*What you should do:*
From the first line to the last, transcribe the data exactly and skip the pictures.

*Data shown:*
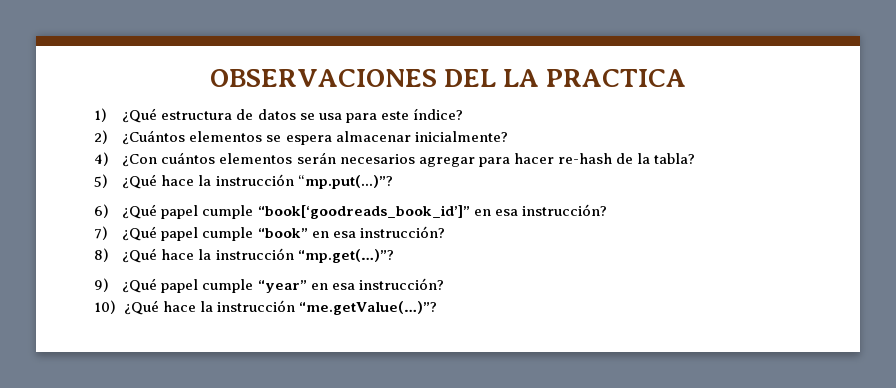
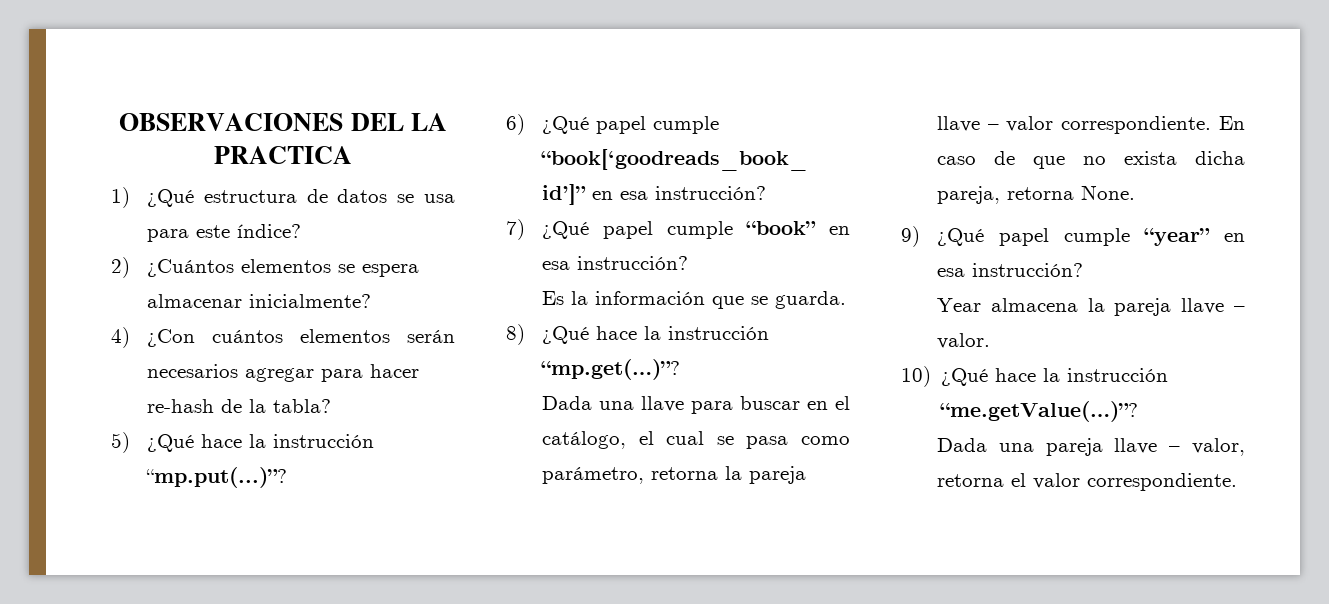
+ Es la información que se guarda.
+ Dada una llave para buscar en el catálogo, el cual se pasa como parámetro, retorna la pareja llave – valor correspondiente. En caso de que no exista dicha pareja, retorna None.
+ Year almacena la pareja llave – valor.
+ Dada una pareja llave – valor, retorna el valor correspondiente.

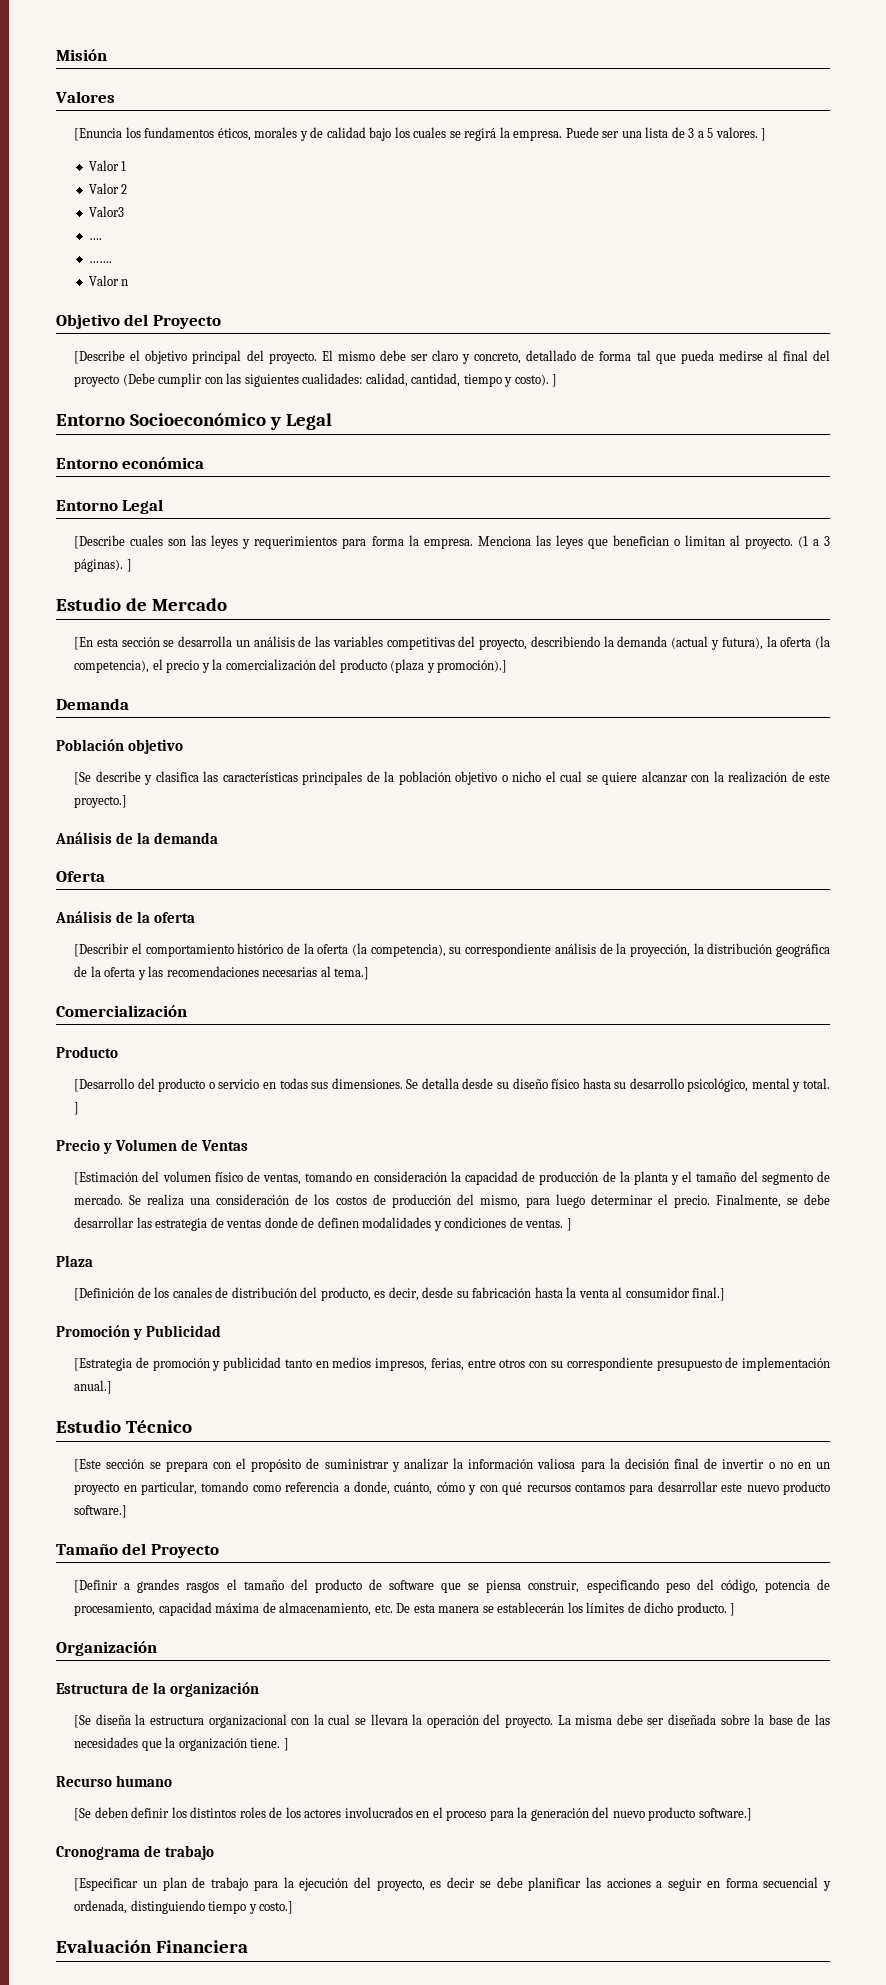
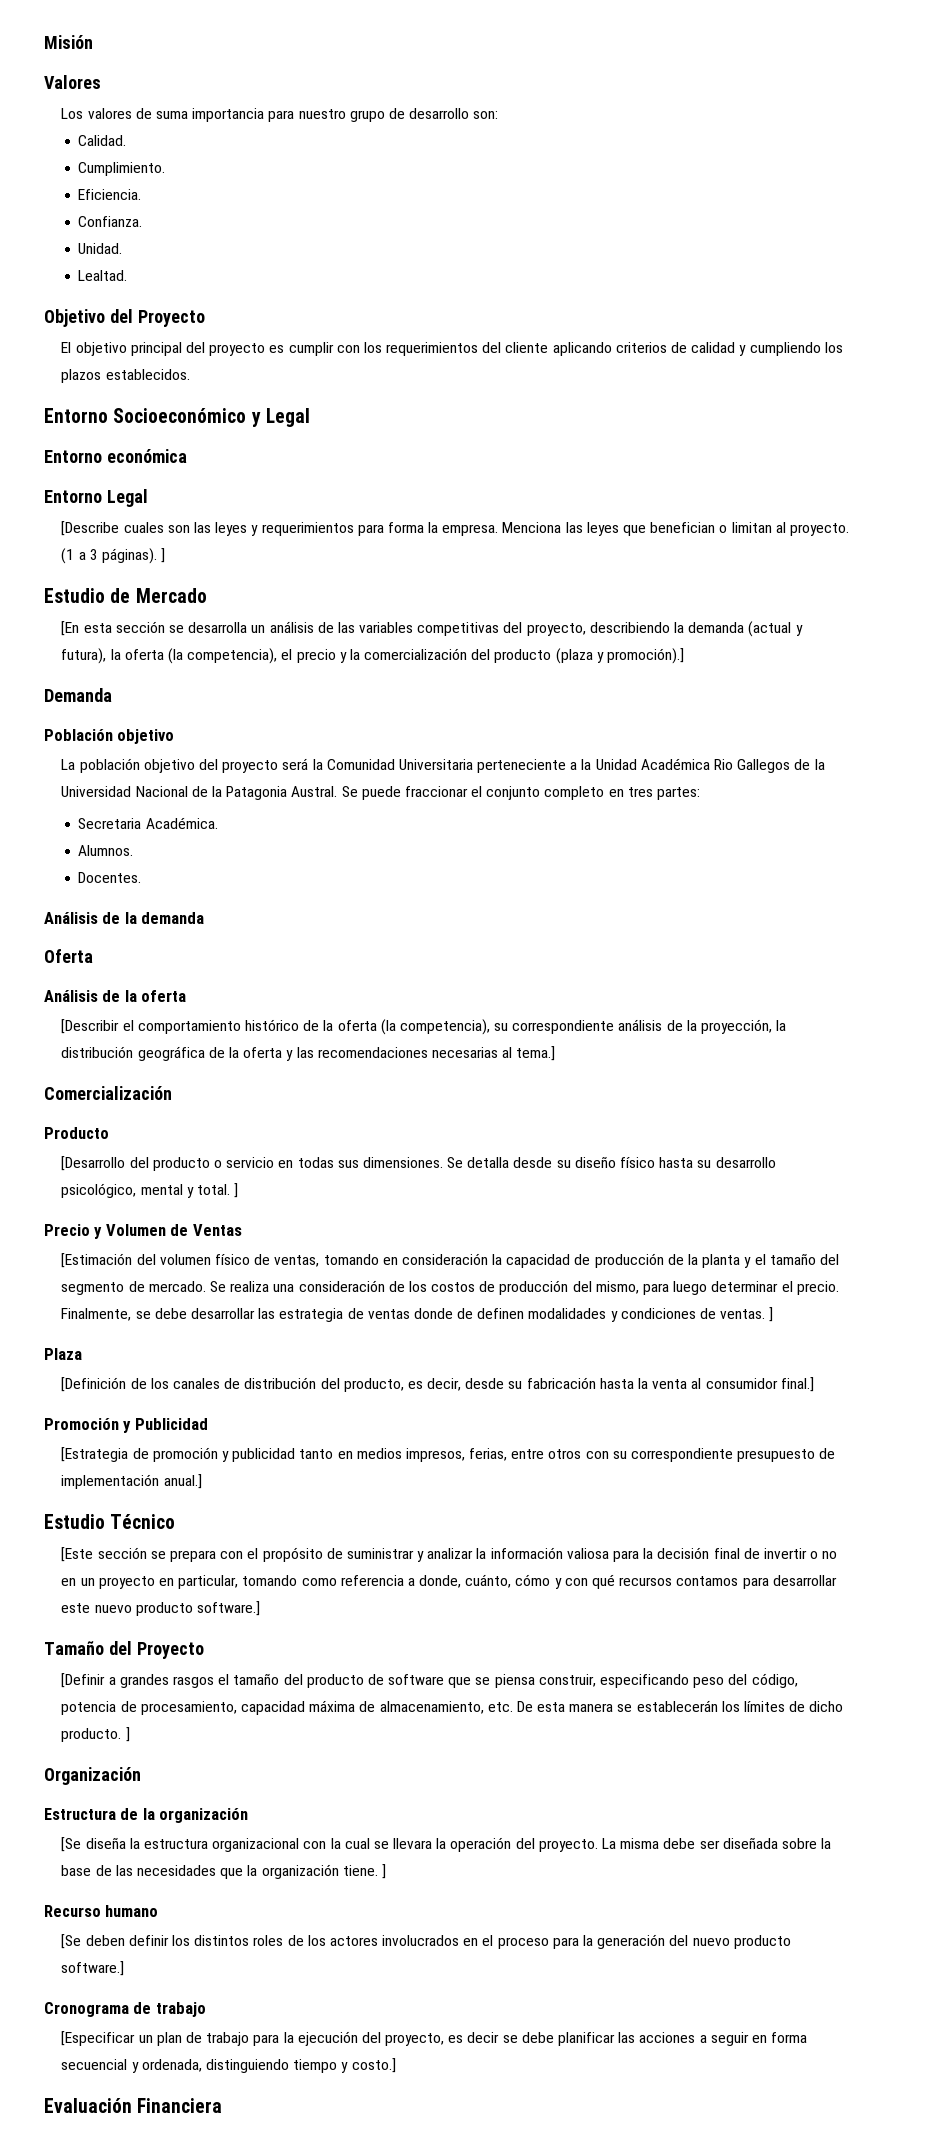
- [Enuncia los fundamentos éticos, morales y de calidad bajo los cuales se regirá la empresa. Puede ser una lista de 3 a 5 valores. ]
- Valor 1
- Valor 2
- Valor3
- ….
- …….
- Valor n
+ Los valores de suma importancia para nuestro grupo de desarrollo son:
+ Calidad.
+ Cumplimiento.
+ Eficiencia.
+ Confianza.
+ Unidad.
+ Lealtad.
- [Describe el objetivo principal del proyecto. El mismo debe ser claro y concreto, detallado de forma tal que pueda medirse al final del proyecto (Debe cumplir con las siguientes cualidades: calidad, cantidad, tiempo y costo). ]
+ El objetivo principal del proyecto es cumplir con los requerimientos del cliente aplicando criterios de calidad y cumpliendo los plazos establecidos.
- [Se describe y clasifica las características principales de la población objetivo o nicho el cual se quiere alcanzar con la realización de este proyecto.]
+ La población objetivo del proyecto será la Comunidad Universitaria perteneciente a la Unidad Académica Rio Gallegos de la Universidad Nacional de la Patagonia Austral. Se puede fraccionar el conjunto completo en tres partes:
+ Secretaria Académica.
+ Alumnos.
+ Docentes.

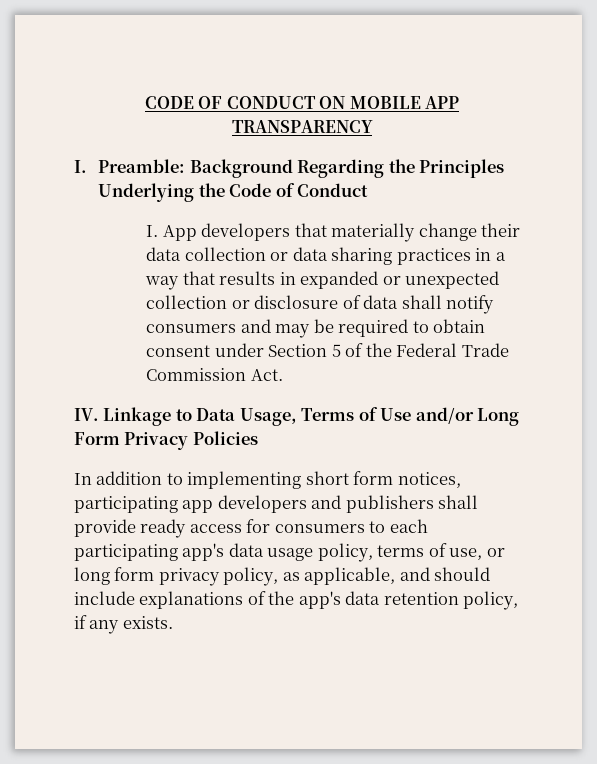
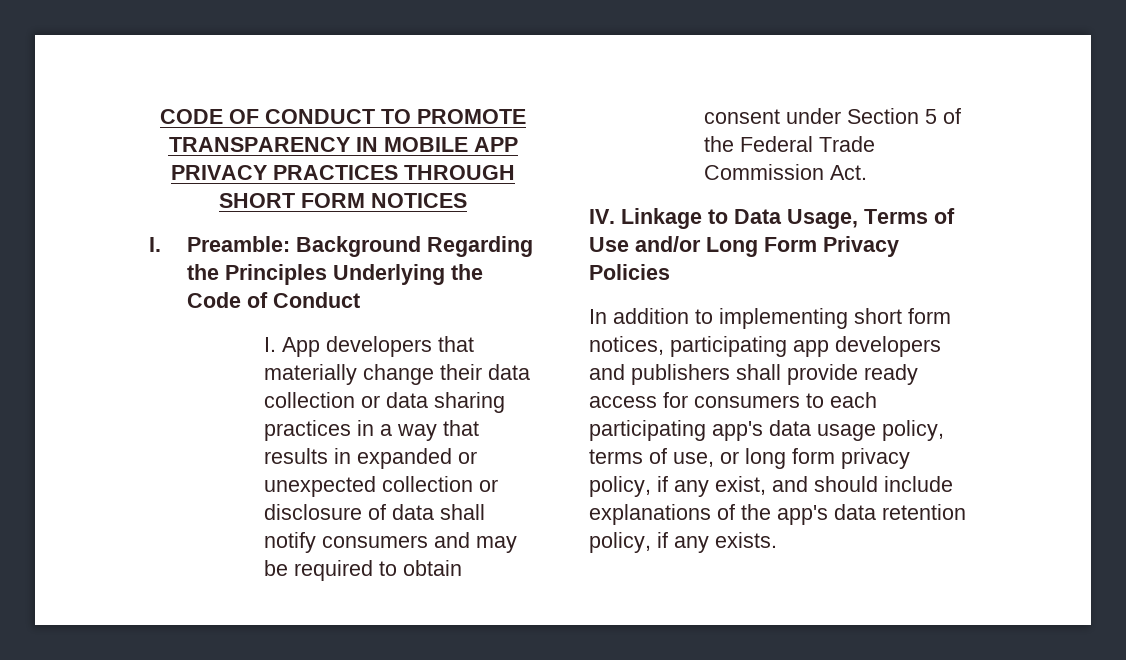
- CODE OF CONDUCT ON MOBILE APP TRANSPARENCY
+ CODE OF CONDUCT TO PROMOTE TRANSPARENCY IN MOBILE APP PRIVACY PRACTICES THROUGH SHORT FORM NOTICES
- In addition to implementing short form notices, participating app developers and publishers shall provide ready access for consumers to each participating app's data usage policy, terms of use, or long form privacy policy, as applicable, and should include explanations of the app's data retention policy, if any exists.
+ In addition to implementing short form notices, participating app developers and publishers shall provide ready access for consumers to each participating app's data usage policy, terms of use, or long form privacy policy, if any exist, and should include explanations of the app's data retention policy, if any exists.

*Written response:*
+ Es la información que se guarda.
+ Dada una llave para buscar en el catálogo, el cual se pasa como parámetro, retorna la pareja llave – valor correspondiente. En caso de que no exista dicha pareja, retorna None.
+ Year almacena la pareja llave – valor.
+ Dada una pareja llave – valor, retorna el valor correspondiente.

- [Enuncia los fundamentos éticos, morales y de calidad bajo los cuales se regirá la empresa. Puede ser una lista de 3 a 5 valores. ]
- Valor 1
- Valor 2
- Valor3
- ….
- …….
- Valor n
+ Los valores de suma importancia para nuestro grupo de desarrollo son:
+ Calidad.
+ Cumplimiento.
+ Eficiencia.
+ Confianza.
+ Unidad.
+ Lealtad.
- [Describe el objetivo principal del proyecto. El mismo debe ser claro y concreto, detallado de forma tal que pueda medirse al final del proyecto (Debe cumplir con las siguientes cualidades: calidad, cantidad, tiempo y costo). ]
+ El objetivo principal del proyecto es cumplir con los requerimientos del cliente aplicando criterios de calidad y cumpliendo los plazos establecidos.
- [Se describe y clasifica las características principales de la población objetivo o nicho el cual se quiere alcanzar con la realización de este proyecto.]
+ La población objetivo del proyecto será la Comunidad Universitaria perteneciente a la Unidad Académica Rio Gallegos de la Universidad Nacional de la Patagonia Austral. Se puede fraccionar el conjunto completo en tres partes:
+ Secretaria Académica.
+ Alumnos.
+ Docentes.

- CODE OF CONDUCT ON MOBILE APP TRANSPARENCY
+ CODE OF CONDUCT TO PROMOTE TRANSPARENCY IN MOBILE APP PRIVACY PRACTICES THROUGH SHORT FORM NOTICES
- In addition to implementing short form notices, participating app developers and publishers shall provide ready access for consumers to each participating app's data usage policy, terms of use, or long form privacy policy, as applicable, and should include explanations of the app's data retention policy, if any exists.
+ In addition to implementing short form notices, participating app developers and publishers shall provide ready access for consumers to each participating app's data usage policy, terms of use, or long form privacy policy, if any exist, and should include explanations of the app's data retention policy, if any exists.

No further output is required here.